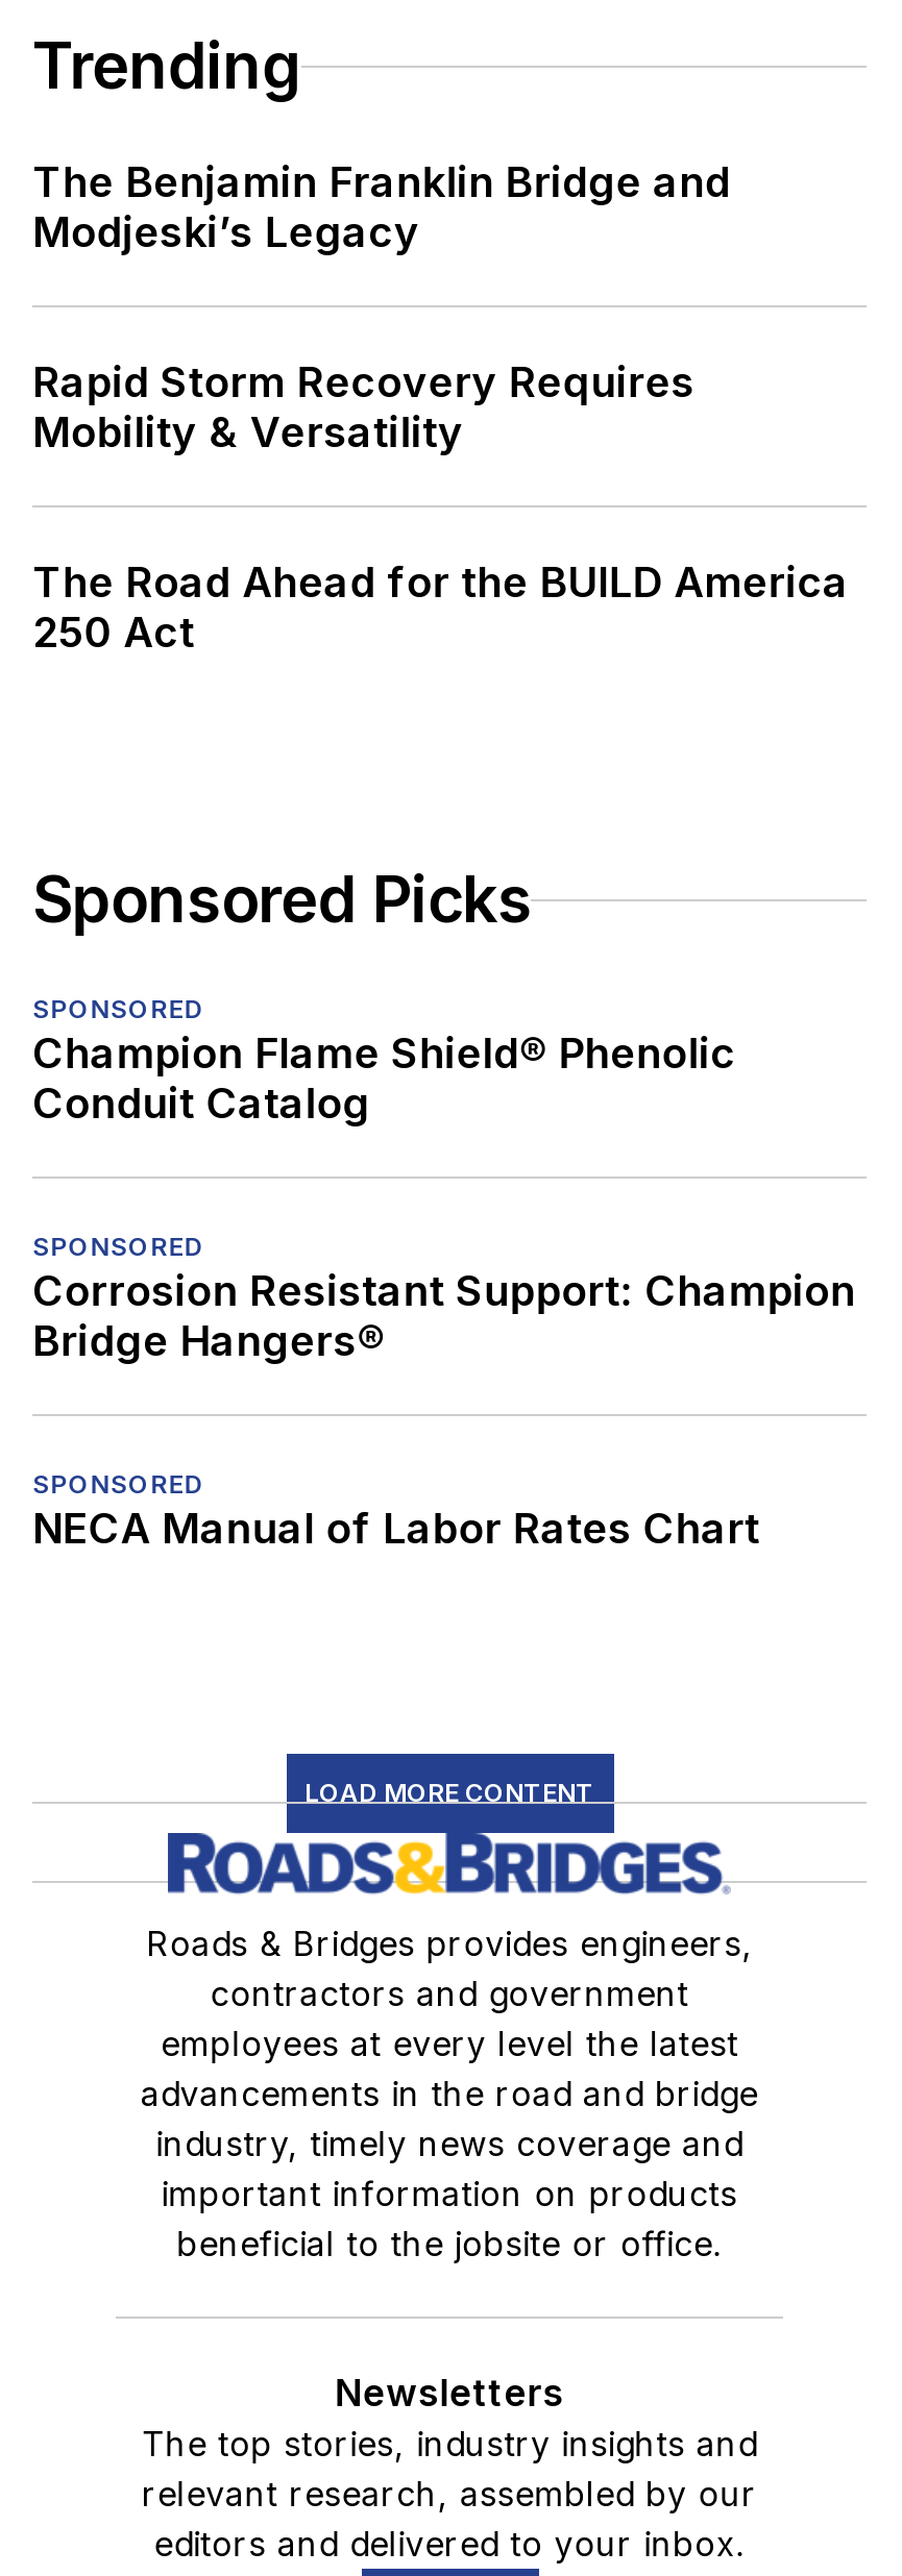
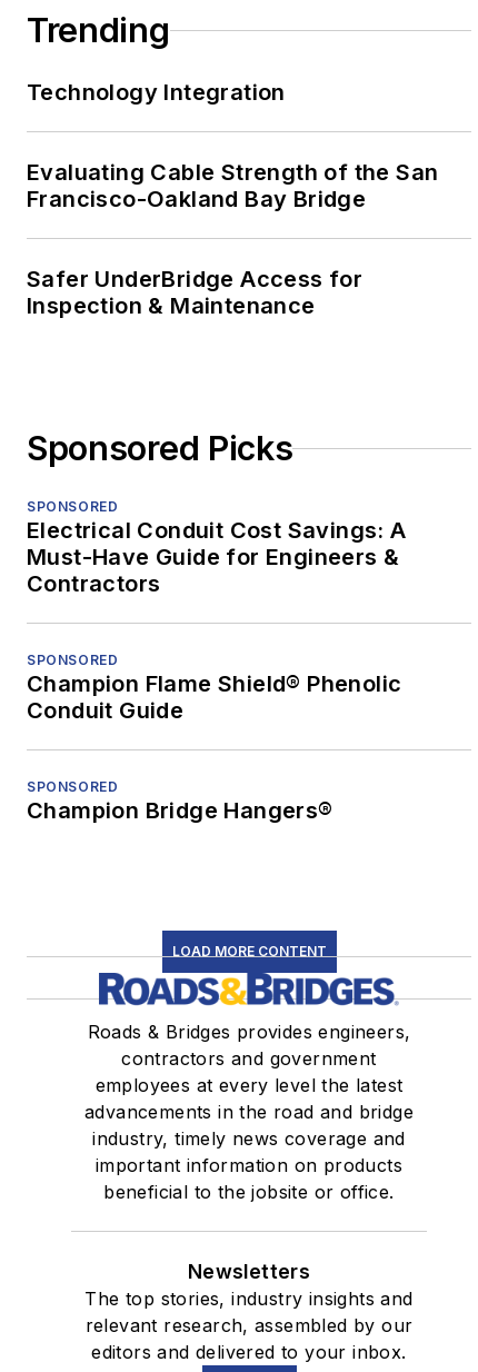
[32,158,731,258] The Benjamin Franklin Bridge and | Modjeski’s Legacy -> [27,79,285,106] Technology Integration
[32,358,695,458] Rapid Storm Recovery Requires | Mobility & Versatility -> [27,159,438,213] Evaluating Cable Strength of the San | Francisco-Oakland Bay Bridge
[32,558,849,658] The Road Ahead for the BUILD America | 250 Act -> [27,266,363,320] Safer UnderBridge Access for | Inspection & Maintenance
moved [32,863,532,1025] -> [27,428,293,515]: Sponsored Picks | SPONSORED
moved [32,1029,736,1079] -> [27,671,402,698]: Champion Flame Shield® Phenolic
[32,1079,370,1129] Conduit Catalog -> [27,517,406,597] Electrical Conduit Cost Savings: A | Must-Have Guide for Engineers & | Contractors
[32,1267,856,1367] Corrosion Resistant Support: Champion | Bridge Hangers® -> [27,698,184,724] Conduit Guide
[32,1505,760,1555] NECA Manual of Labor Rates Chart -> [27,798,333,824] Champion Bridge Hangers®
------------------------------------------------
Without including any image, reproduce the full listing above as written.

EXERCISE OUTPUT
[32,158,731,258] The Benjamin Franklin Bridge and | Modjeski’s Legacy -> [27,79,285,106] Technology Integration
[32,358,695,458] Rapid Storm Recovery Requires | Mobility & Versatility -> [27,159,438,213] Evaluating Cable Strength of the San | Francisco-Oakland Bay Bridge
[32,558,849,658] The Road Ahead for the BUILD America | 250 Act -> [27,266,363,320] Safer UnderBridge Access for | Inspection & Maintenance
moved [32,863,532,1025] -> [27,428,293,515]: Sponsored Picks | SPONSORED
moved [32,1029,736,1079] -> [27,671,402,698]: Champion Flame Shield® Phenolic
[32,1079,370,1129] Conduit Catalog -> [27,517,406,597] Electrical Conduit Cost Savings: A | Must-Have Guide for Engineers & | Contractors
[32,1267,856,1367] Corrosion Resistant Support: Champion | Bridge Hangers® -> [27,698,184,724] Conduit Guide
[32,1505,760,1555] NECA Manual of Labor Rates Chart -> [27,798,333,824] Champion Bridge Hangers®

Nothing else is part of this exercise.